Весь декабрь 1999 года разговоры в мире были только об одном: грядет Миллениум! Новое тысячелетие… Это же удивительно: родиться в одном столетии и перейти в другое!
Наступление двухтысячного года было особенным: и полуголодное – скромная картошка, селедка под шубой, оливье и мандарины, и очень обнадеживающее. Люди выходили на улицу и поздравляли незнакомцев с наступлением второго тысячелетия. Это был один из редких моментов, когда люди всего мира объединяются не перед лицом опасности или врага, а в надежде на счастье и чудо.
И мы надеялись.
Мне 12 лет
Двенадцать – это вам не десять. Нет, серьезно.
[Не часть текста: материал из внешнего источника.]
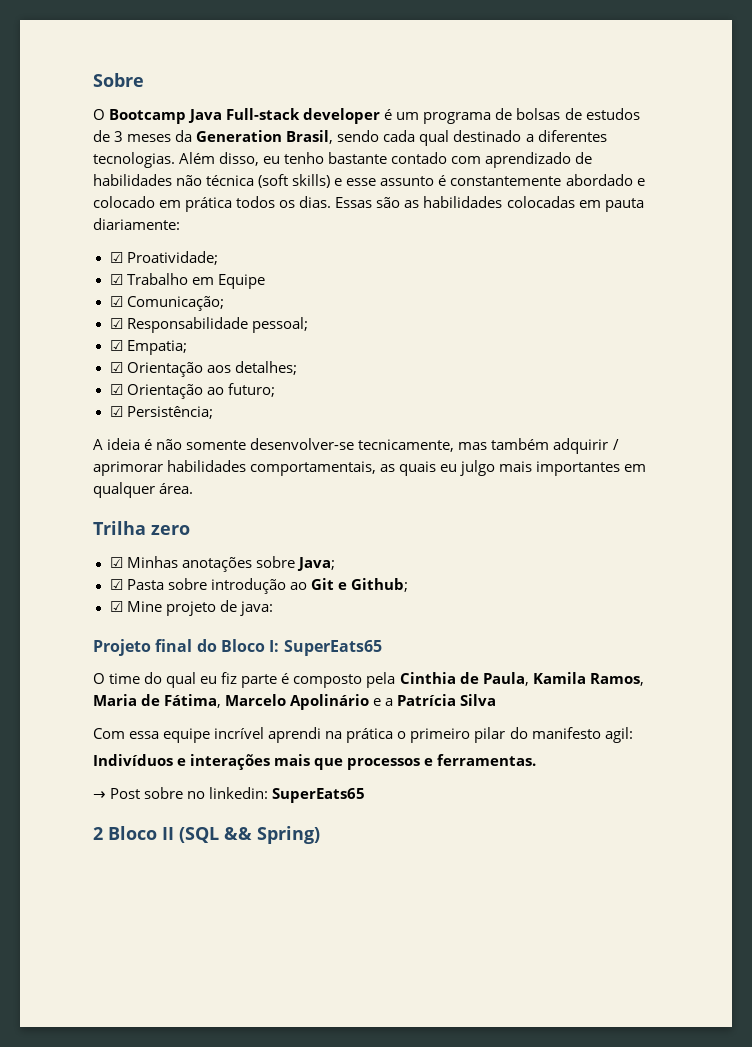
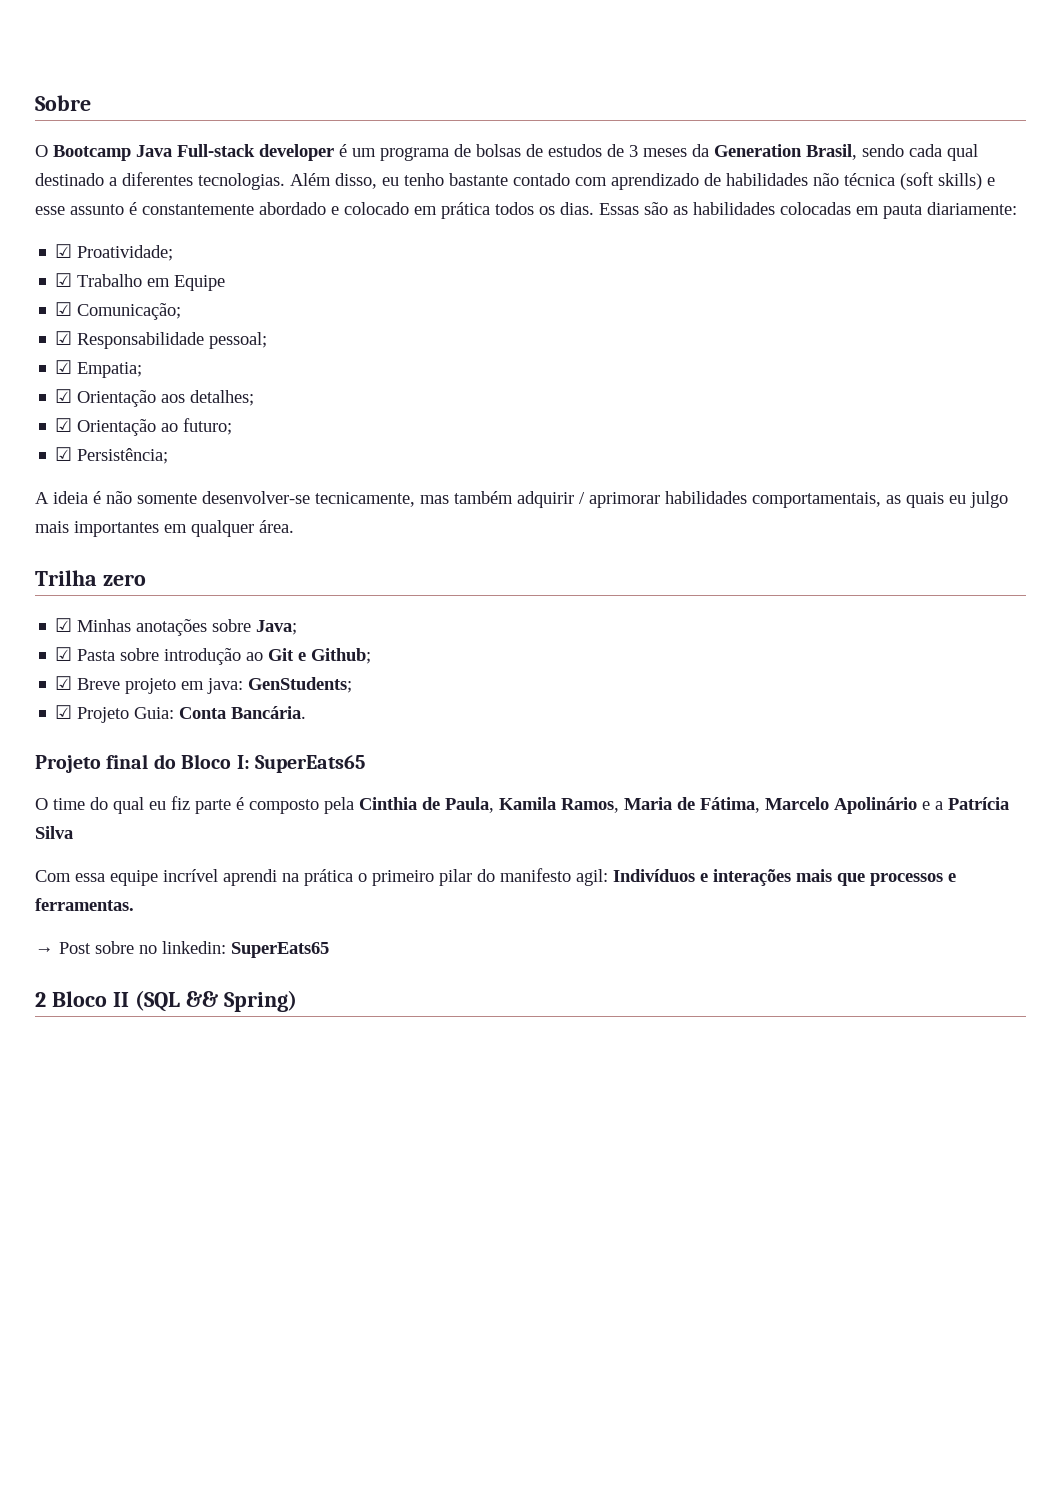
- ☑ Mine projeto de java:
+ ☑ Breve projeto em java: GenStudents;
+ ☑ Projeto Guia: Conta Bancária.
- Com essa equipe incrível aprendi na prática o primeiro pilar do manifesto agil:
- Indivíduos e interações mais que processos e ferramentas.
+ Com essa equipe incrível aprendi na prática o primeiro pilar do manifesto agil: Indivíduos e interações mais que processos e ferramentas.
В десять девочка еще ребенок: играет в куклы, прилежно учит уроки, разбивает коленки на пыльных дорогах родного города, читает детские детективы из серии «Черный котенок», неловко разогревает оставленный мамой обед и потихоньку учится готовить нехитрые блюда.
В двенадцать девочка начинает превращаться в подростка, юную девушку. Она то плачет, то смеется, то швыряет по всей комнате вещи, не может справиться с прыщами, растущей грудью и перепадами настроения и не понимает, почему ей вдруг не хочется ни читать, ни учить физику.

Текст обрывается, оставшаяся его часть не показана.